I have multiple scrapers like below:
await scraper1.run
await scraper2.run
// etc
to increase performance and response time I used websocket and I pass socket connection down to each scraper and emit for each single item (of the result).
const express = require('express')
const app = express()
const http = require('http').Server(app)
const cors = require('cors')
const puppeteer = require('puppeteer')
const io = require('socket.io')(http)
const mongoose = require('mongoose')
const _ = require('lodash')
const scraper1 = require('./scraper1')
const scraper2 = require('./scraper2')
mongoose.connect("mongodb://localhost:27017/test")
;(async function () {
try {
const browser = await puppeteer.launch({
headless: false
})
io.on('connection', async function (socket) {
socket.on('search', async function (query) {
// check whether document exists with user ip address then return
// otherwise run the scrapres
await scraper1.run(browser, socket, query)
await scraper2.run(browser, socket, query)
})
})
} catch (e) {
console.log(e)
}
})()
http.listen(3000)
Context: When user does refresh and multiple socket connections made the scrapers run multiple times and data become duplicate.
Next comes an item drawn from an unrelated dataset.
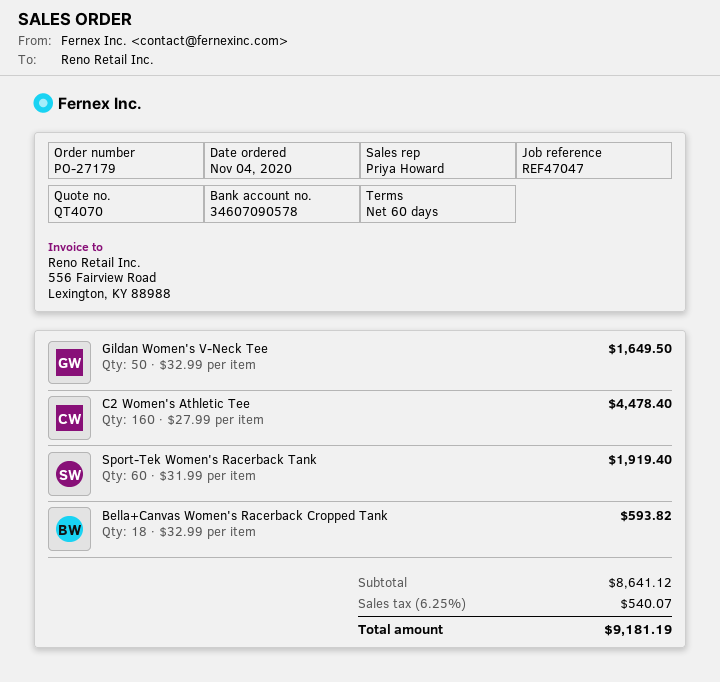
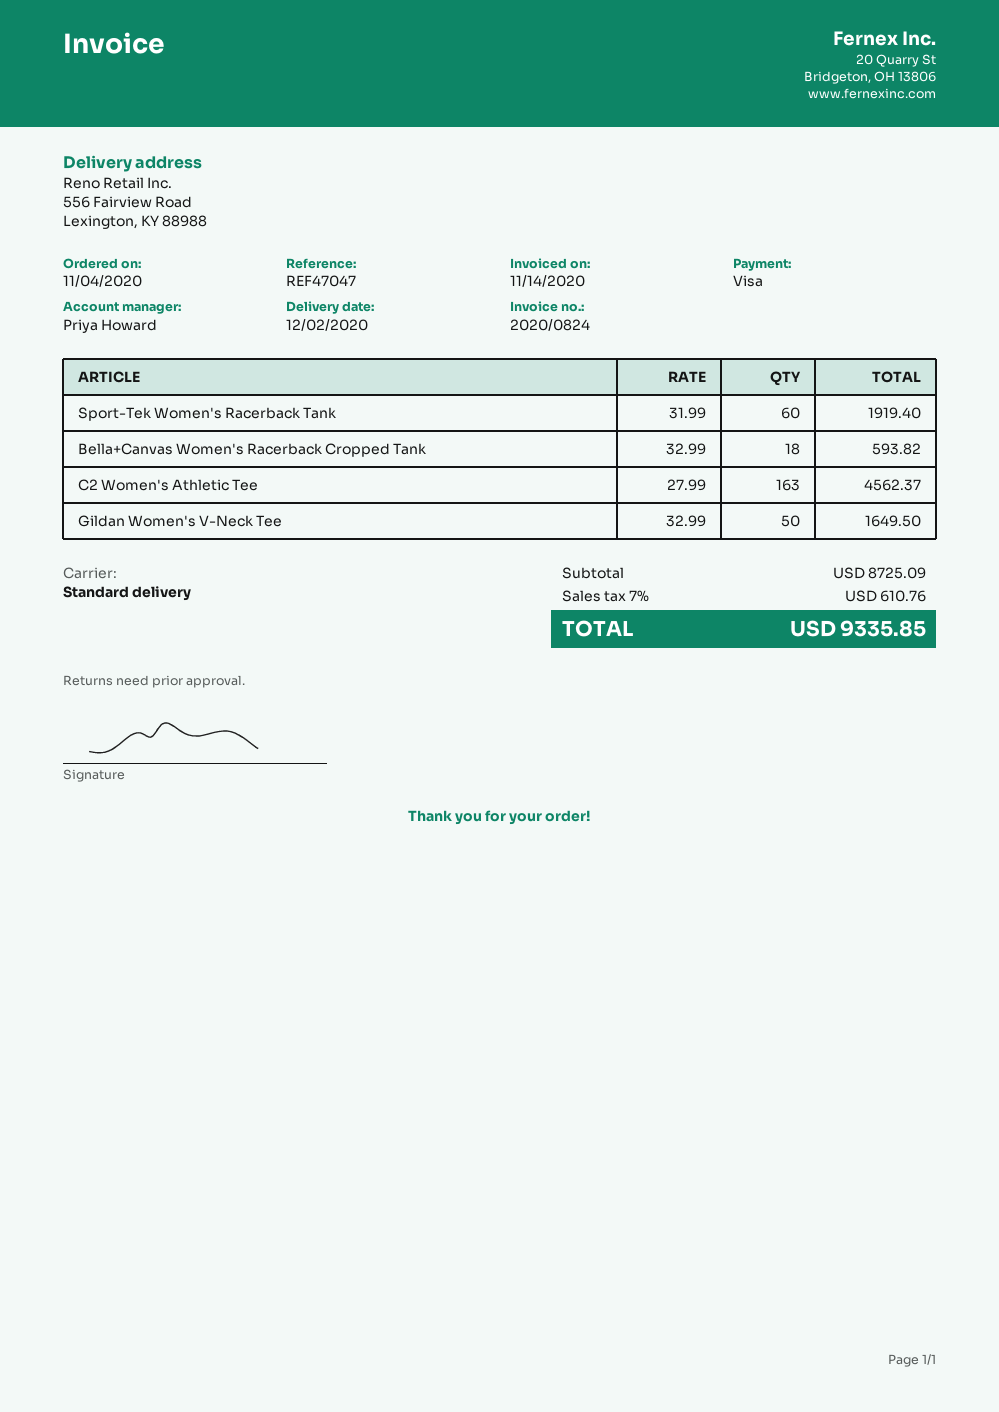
C2 Women's Athletic Tee: 160 x 27.99 = 4478.40 -> 163 x 27.99 = 4562.37
subtotal: 8641.12 -> 8725.09
tax: 6.25% = 540.07 -> 7% = 610.76
total: 9181.19 -> 9335.85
I prevented the duplication using mongodb but the performance issue remains because scrapers run until their result are ready then I check with the database.
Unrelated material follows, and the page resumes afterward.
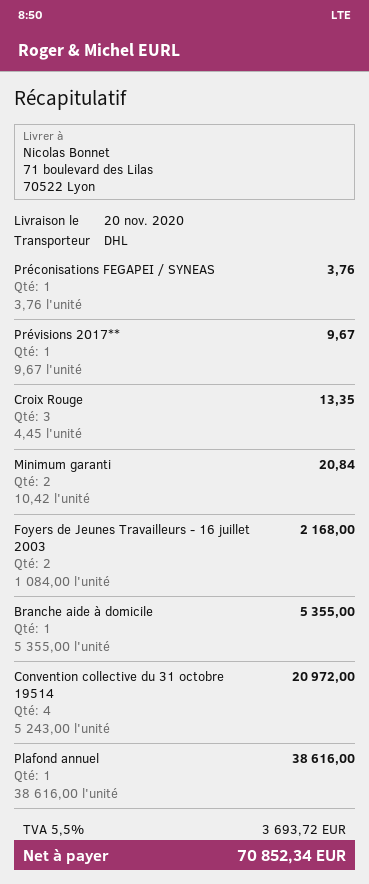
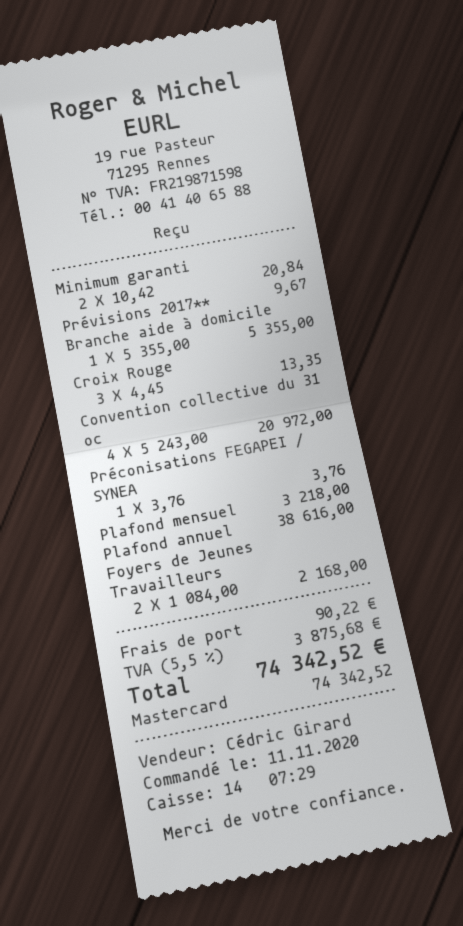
Plafond mensuel: none -> 1 x 3218.00 = 3218.00
shipping: none -> 90.22
tax: 5.5% = 3693.72 -> 5.5% = 3875.68
total: 70852.34 -> 74342.52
Question: How to lock or prevent scrapers from running multiple times and also wait for each scraper to be done with websocket?
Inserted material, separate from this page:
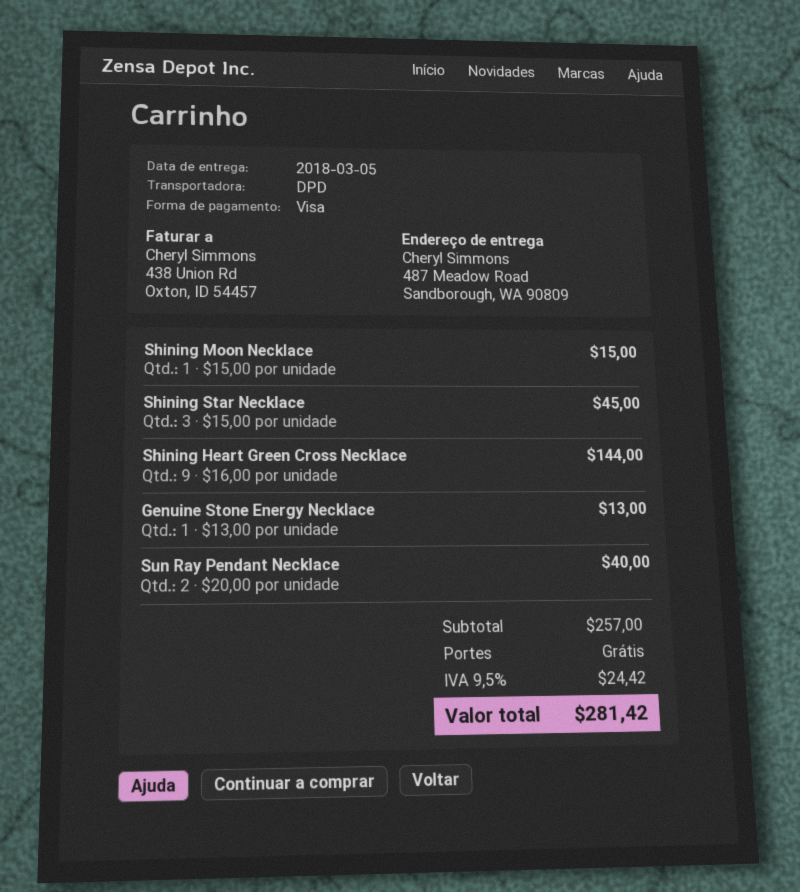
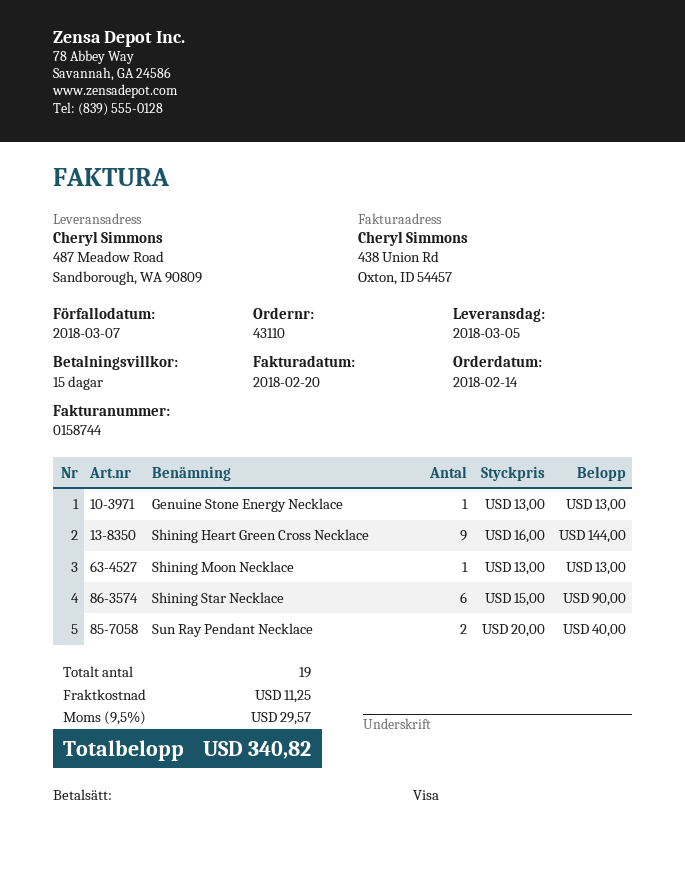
Shining Moon Necklace: 1 x 15.00 = 15.00 -> 1 x 13.00 = 13.00
Shining Star Necklace: 3 x 15.00 = 45.00 -> 6 x 15.00 = 90.00
shipping: 0.00 -> 11.25
tax: 9.5% = 24.42 -> 9.5% = 29.57
total: 281.42 -> 340.82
I can propose you next solution (I didn't test it but I guess you can figure out what I am trying to achieve, the explanation below the example):
'use strict';
const queryState = {
};
const getQueryKey = (query) => {
// base64 but can be a hash like sha256
const key = Buffer.from(query).toString('base64');
return key;
};
/**
* Return query state
* #param {String} query
* #return {String} state [PENDING, DONE, null] null if query doesn't exist
*/
const getQueryState = (query) => {
const key = getQueryKey(query);
const state = queryState[key] || null;
return state;
};
/**
* Add a query and initialize it as pending
* #param {String} query
* #return {String} state
*/
const addQuery = (query) => {
const key = getQueryKey(query);
const state = 'PENDING';
queryState[key] = state;
return state;
};
/**
* Hashmap to associate pending queries to be notified to socket connections
* when query is done
* This structure keeps and array of callbacks per query key
*/
const observers = {
};
const addObserver = (query, callback) => {
const key = getQueryKey(query);
if (typeof observers[key] !== 'undefined') {
observers[key] = [callback];
} else {
observers[key] = [...observers[key], callback];
}
};
const notifyObservers = (query) => {
const key = getQueryKey(query);
const callbacks = observers[key] || [];
// TODO: get query data scrapper from a cache / database / etc
const data = getDataFromQuery(query);
callbacks.forEach((callback) => {
callback(data);
});
};
/**
* Update query status to done
* PreCD: query must exist in queryState (previously added using addQuery)
* #param {String} query
* #return {String} state
*/
const endQuery = (query) => {
const key = getQueryKey(query);
const state = 'DONE';
queryState[key] = state;
return state;
};
io.on('connection', async function (socket) {
socket.on('search', async function (query) {
/**
* If query doesn't exist, scrap it
*/
const state = getQueryState(query);
if (state === null) {
addQuery(query);
await scraper1.run(browser, socket, query);
await scraper2.run(browser, socket, query);
endQuery(query);
// store scrapper data in cache / database / etc and
// socket send scraperData to the user
// notify pending queries to send data scrapper
notifyObservers(query);
} else if (state === 'PENDING') {
// add callback to return data to the user
addObserver(query, (scraperData) => {
// socket send scraperData to the user
});
} else {
// socket send scraperData to the user
}
});
});
To simplify the things, the example is simple but not the best one in terms of performance / architecture. This solution implements:
Scenario 1 (someone asking for query1 first time)
A request (socket connection) came to the backend asking for a query
This request doesn't exist yet, so, mark it as PENDING and start scrappers
Scenario 2 (another one asking for query1)
A second connection appears asking for same query as scenario 1
The request is in state PENDING, so, we add a callback to be call when this query finish
Scenario 3 (query 1 finish)
Scrappers started at Scenario 1 ends so query1 is market as DONE
Each request (observer) waiting for query1 will be notified
This solution can have multiple ways to be implemented, but my point is try to expose this to you and then you can modify it in the way you want.
Hope this helps